The problem — Copy the lines verbatim, beginning with the line that contains "- -f values.yaml -f secrets.yaml -f values/prod.yaml" and continuing through the end of the data, and only those lines.

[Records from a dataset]

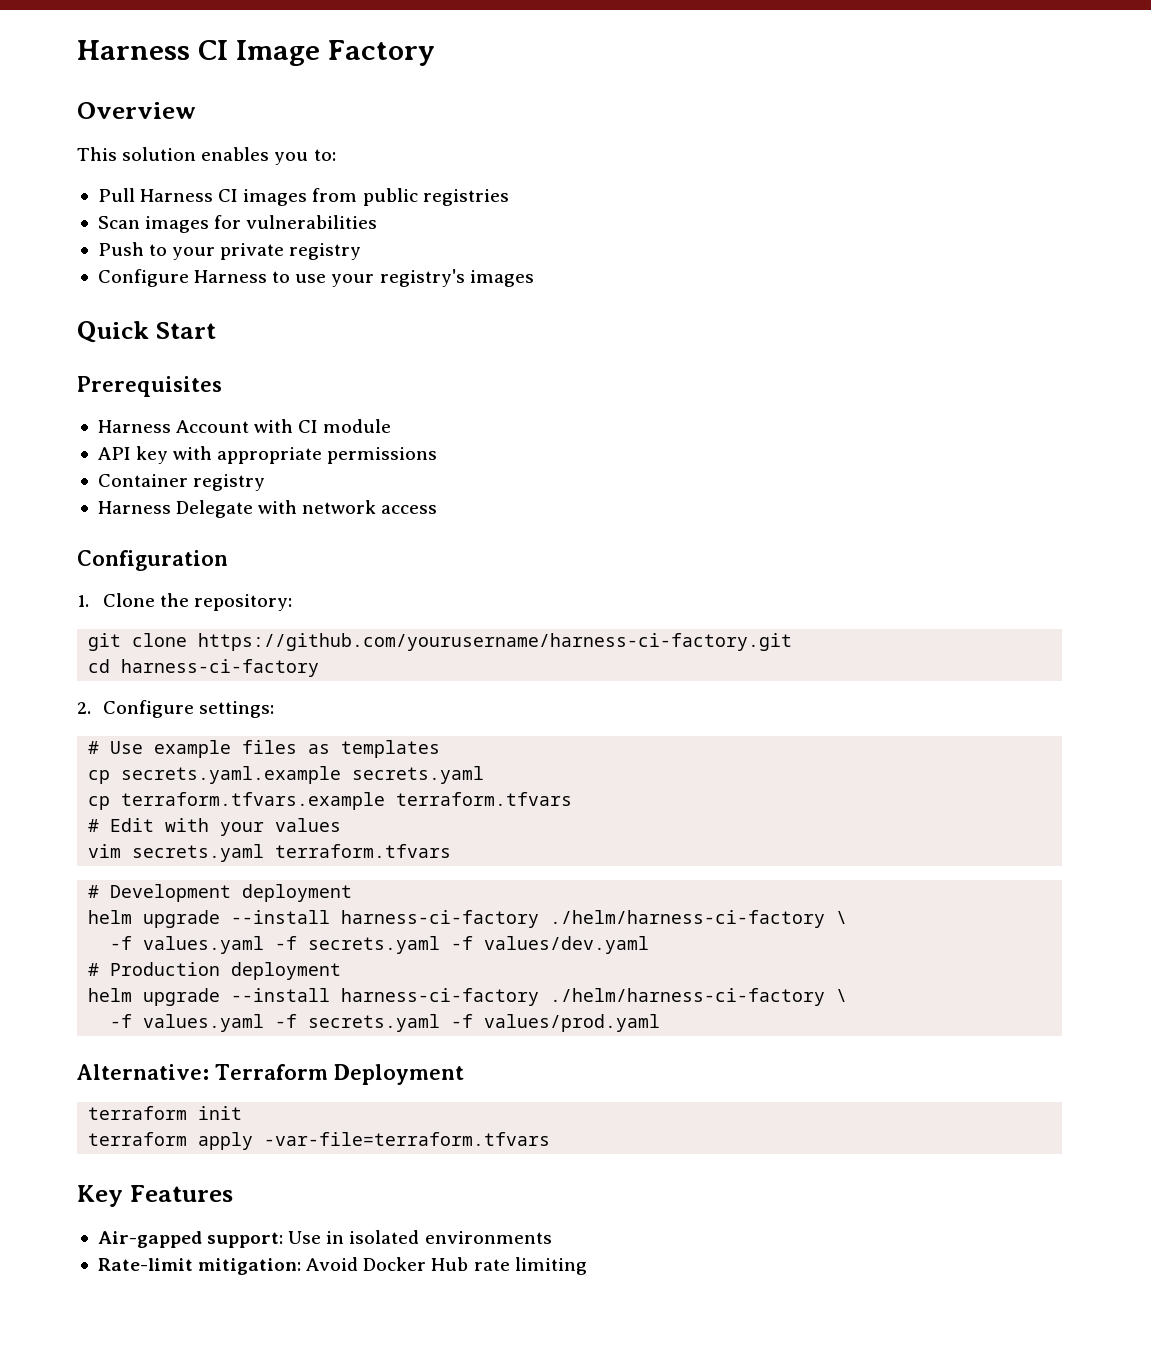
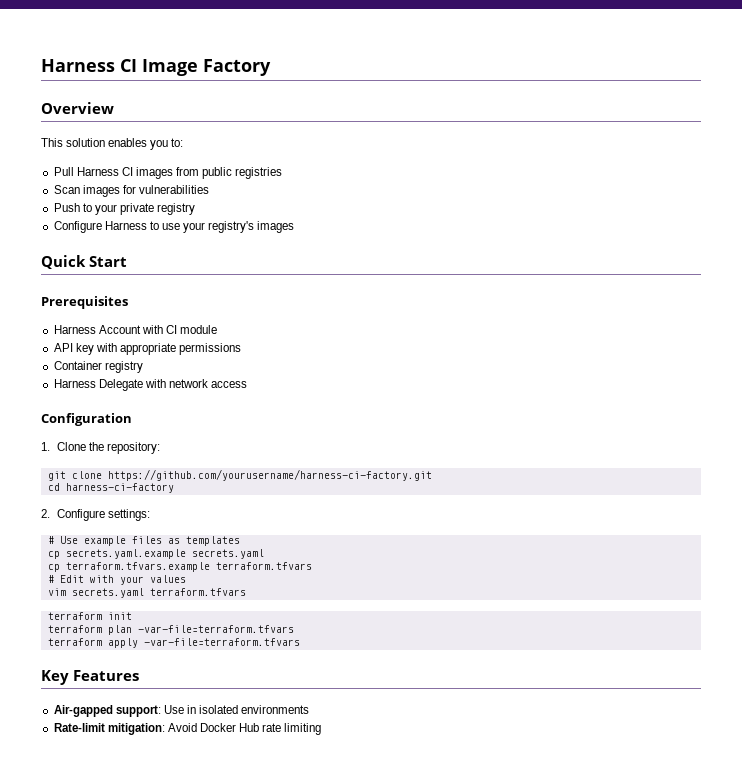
- # Development deployment
- helm upgrade --install harness-ci-factory ./helm/harness-ci-factory \
- -f values.yaml -f secrets.yaml -f values/dev.yaml
- # Production deployment
- helm upgrade --install harness-ci-factory ./helm/harness-ci-factory \
- -f values.yaml -f secrets.yaml -f values/prod.yaml
- Alternative: Terraform Deployment
  terraform init
+ terraform plan -var-file=terraform.tfvars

Response to the exercise —
- -f values.yaml -f secrets.yaml -f values/prod.yaml
- Alternative: Terraform Deployment
  terraform init
+ terraform plan -var-file=terraform.tfvars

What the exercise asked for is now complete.